ER wandte sich ab. Ein langer Weg lag vor IHM, und ER würde sehr vorsichtig sein müssen. Erneut durch viele Albensterne schreiten, lange Wanderschaften über Land machen und alles tun, um SEINE Spur zu verwischen. Sobald ER zurück war, würde ER einen anderen Dolch nutzen. Einen aus Fleisch und Blut – den besten SEINER Elfenmörder! Es war an der Zeit, andere für IHN morden zu lassen.
Ein junger Trieb
Das Erdreich war zu Glas zerschmolzen! Lyvianne streifte ziellos über den Hügel, auf dem sie so viele schreckliche Stunden verbracht hatte. Es war unverkennbar, wessen Zorn Matha Naht auf sich herabgerufen hatte. Wie hatte sie nur mit einer der Himmelsschlangen in Streit geraten können? Und welche mochte es gewesen sein? Gewiss nicht der Goldene!
Lyvianne suchte nach einem Stumpf, nach irgendetwas, das geblieben war. Doch da war nichts. Wer auch immer hierhergekommen war – er war sehr gründlich gewesen.
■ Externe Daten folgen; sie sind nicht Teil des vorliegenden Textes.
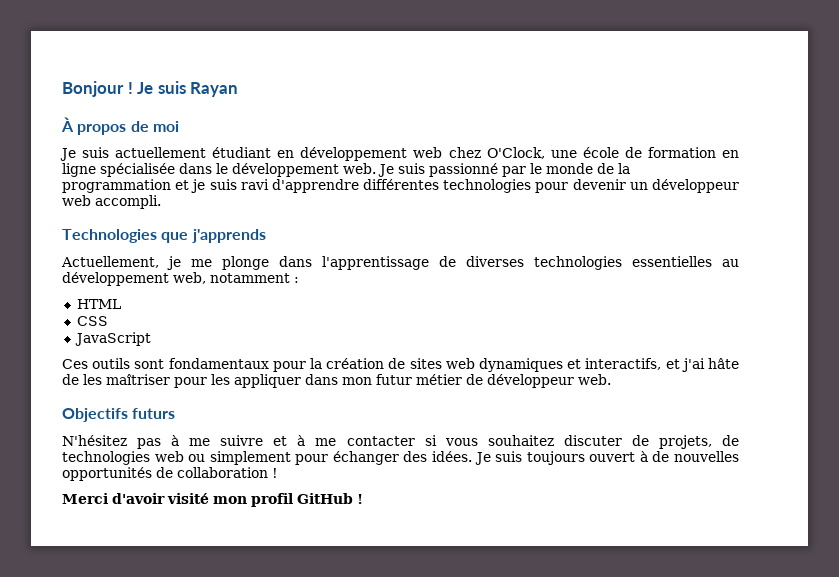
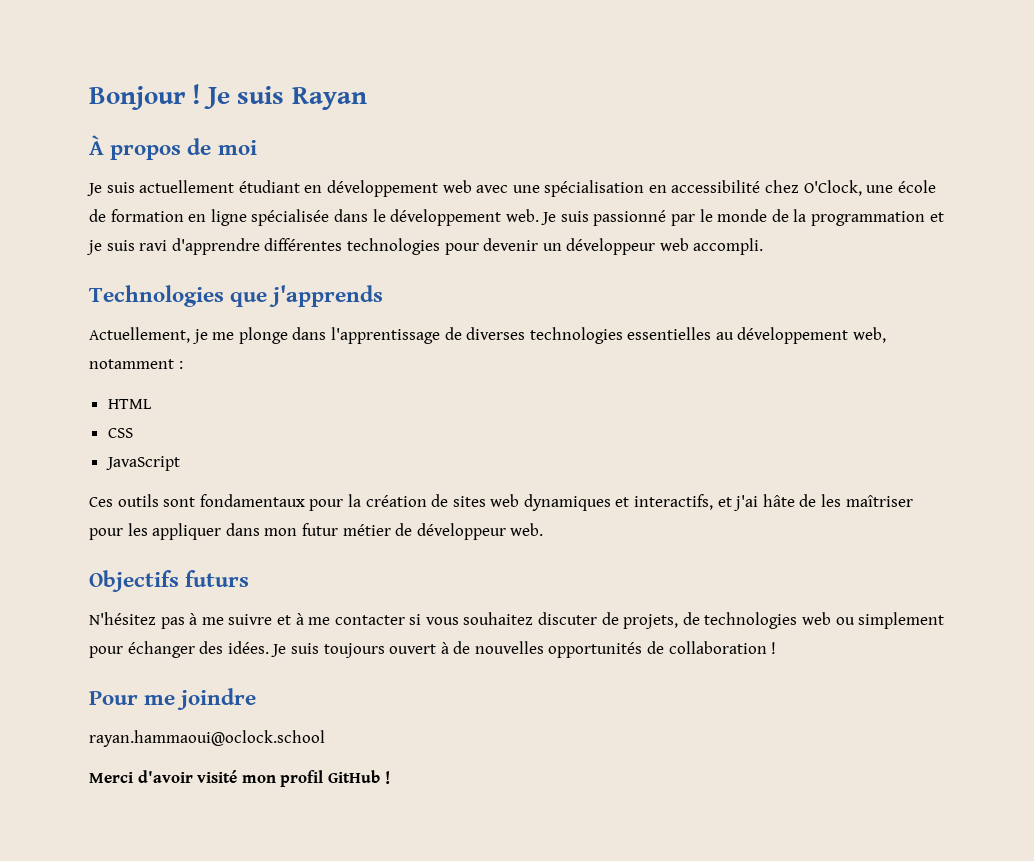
- Je suis actuellement étudiant en développement web chez O'Clock, une école de formation en ligne spécialisée dans le développement web.
+ Je suis actuellement étudiant en développement web avec une spécialisation en accessibilité chez O'Clock, une école de formation en ligne spécialisée dans le développement web.
+ Pour me joindre
+ rayan.hammaoui@oclock.school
Hatte der Goldene gewusst, was geschehen würde? Er hatte ihr im letzten Frühjahr dazu geraten, Matha Naht um einen ihrer jungen Triebe zu bitten. Sie hatte das falsch verstanden, als ein Zeichen von Unterwerfung und völliger Hingabe aufgefasst. Und sie hatte sie gedemütigt, ehe sie Lyvianne ihre Bitte erfüllt hatte.
Die Elfe dachte an Gonvalon. Wohin ihn seine Reise wohl führte? Er sollte jetzt hier bei ihr stehen, auf dem gläsernen Grab seiner Peinigerin. Lyvianne empfand zugleich Bedauern und Genugtuung über das Schicksal des Holunders. Sie hatte eine kundige Lehrerin verloren. Sie kannte niemand anderen, der sie auf die dunklen Pfade der Blutmagie führen würde. Aber ihr Sohn war nun gerächt! Wo Gonvalon jetzt wohl war? Konnte er wieder gehen? Sie hatte den Verdacht, dass er Nandalee gefunden hatte, denn Nandalees bevorzugtes Schwert, der Todbringer, sowie ihre Freundin Bidayn waren eines Nachts aus der Weißen Halle verschwunden. Unter den Schülern kursierten die phantastischsten Gerüchte, was geschehen sein mochte. Nur einer war auffällig still, Eleborn, der so gerne Zauber um Wasser und Licht wob. Sie sollte sich seiner annehmen.